But it may be insisted that as this statute is a permissive statute, and when accepted, if it is thereafter decided by a vote to no longer accept the provisions of it, as the Act authorizes to be done, that this would be a "suspension of a State law," but we do not suppose anyone would seriously so contend. If so we only have to refer them to other permissive statutes. Chapter 14 of title 22 of the Revised Statutes provides that if the citizens of a town or village desire to incorporate they shall petition the county judge to order an election to be held, and he shall order an election to be held, and if a majority vote in favor of accepting the provisions of that chapter, he shall so declare and enter an order to that effect, and then they become entitled to all of the benefits of that law. In the same chapter it is also provided that if after having accepted this law by a majority vote, chapter 16 of same title provides that by petition to the county judge they may have an election ordered, and if a majority vote to relieve themselves of these provisions, the county judge shall so declare and enter an order to this effect, but no one has ever contended that this was delegating to the voters the power to suspend a law of the State. The law of the State remains the same, and they may again accept its provisions if they so desire by petitioning for another election, and a majority shall so vote. The same rule of law is applied in chapters 1 and 15 of title 22. And in article 762 it is provided that the city council may accept the provisions of the statute by a two-thirds vote, and by this vote and act the laws relating to towns and villages shall be no longer of force in that territory. But no one has contended that this was delegating the *Page 329 power to suspend a law; the right was acquired under a law passed by the Legislature, and the law remains the same whether accepted or rejected.
Again title 25 authorizes the creation of corporations, and the law as written governs them when created according to its provisions. This is a permissive statute, not a mandatory statute. It tells how the citizens of the State may proceed to accept the benefits of its provisions. And when they file this acceptance with the Secretary of State they are entitled to and receive all the benefits conferred by this law. A railroad company by it is given the highest function — that of eminent domain, the right to condemn and take the citizen's property. No man is bound nor required to accept the provisions of this law, and yet they can do so if they wish, and when they do, there is a penal statute to protect them in the rights thus acquired. Not only this, but the citizens under the provisions of this law can decide they no longer desire the benefits of this law, and file articles with the Secretary of State so declaring in accordance with the provisions of the law and be relieved of its provisions, but this would not and does not suspend chapter 25 of the Revised Statutes or any other law, and it has never been so contended.
Again, we have what is known as a State bank law. Men engaged in private bank business may if they desire accept the provisions of this law by filing the papers of acceptance therein provided; then they may elect whether they will accept the guaranty fund or bond feature securing their depositors. This is a permissive, not a mandatory statute. `Under this law, they may relieve themselves of the provisions thereof, by complying with its terms, and again engage in private banking. But no one would contend that this would suspend the State banking law. The law would remain and they could again take advantage of its provisions if they so desired.
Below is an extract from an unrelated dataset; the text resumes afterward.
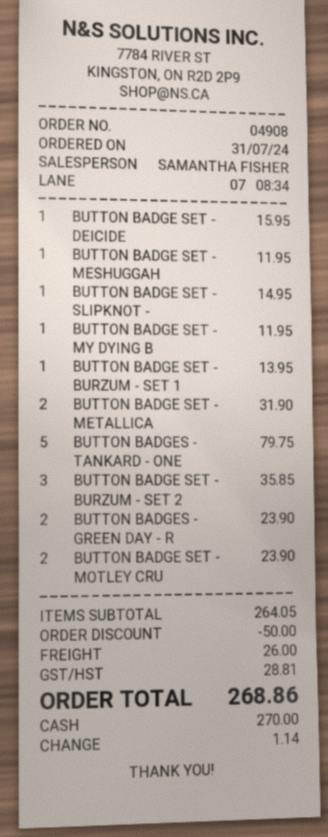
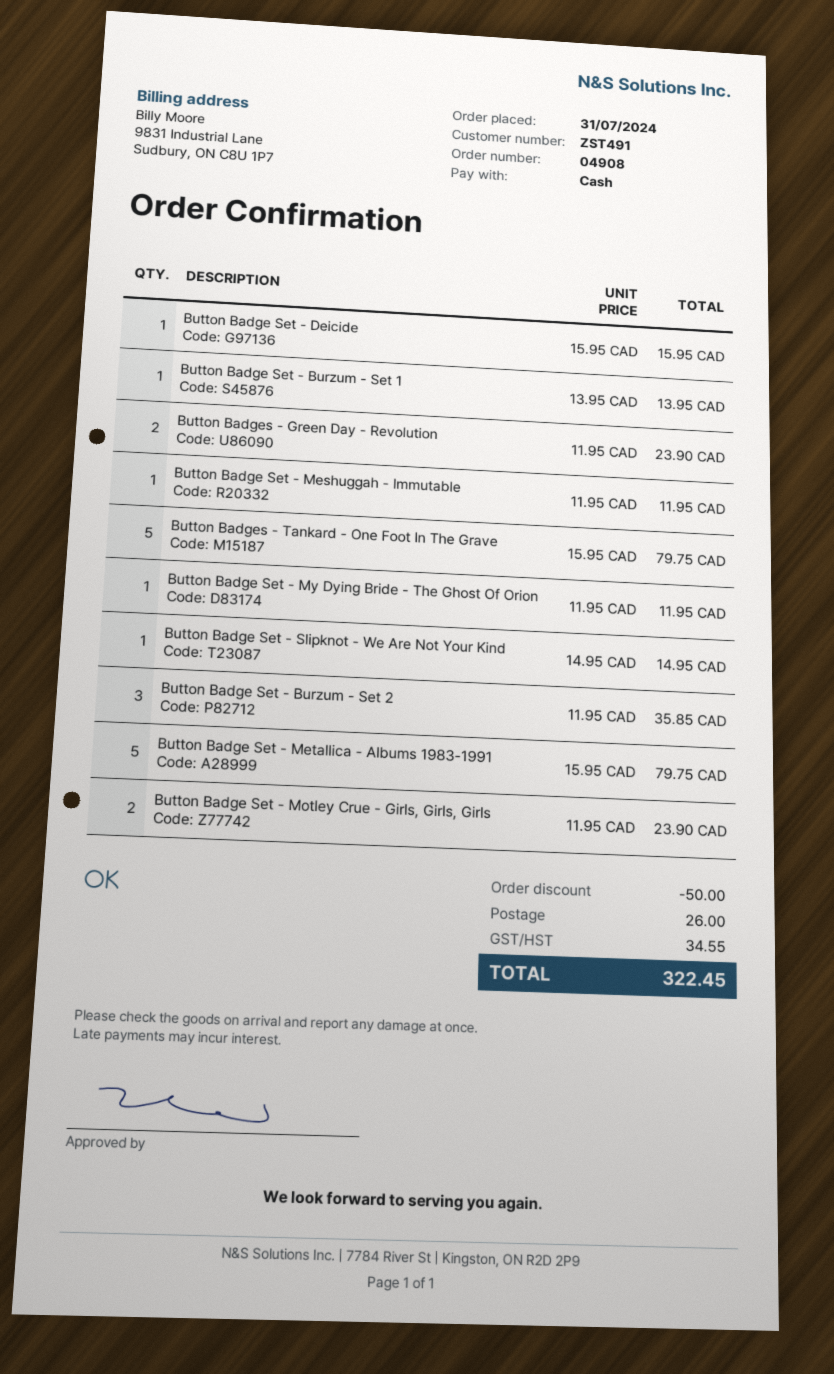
BUTTON BADGE SET - METALLICA: 2 for 31.90 -> 5 for 79.75
tax: 28.81 -> 34.55
total: 268.86 -> 322.45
Numerous other instances can be cited as to the permissive features of our laws. It is an error to contend that all laws must be mandatory to be constitutional, and our courts have never so held, but on the other hand it has become a well recognized principle of law that the Legislature may enact permissive statutes as well as mandatory statutes. It is true, as hereinbefore stated, the Legislature can not delegate the power to suspend a law of the State, and this rule relator correctly states, but he does not present any feature of this pool hall law that does delegate the power to suspend a State law under the well recognized rules of law as announced by this court and the Supreme Court, or as laid down by the current text-writers cited in the original opinion.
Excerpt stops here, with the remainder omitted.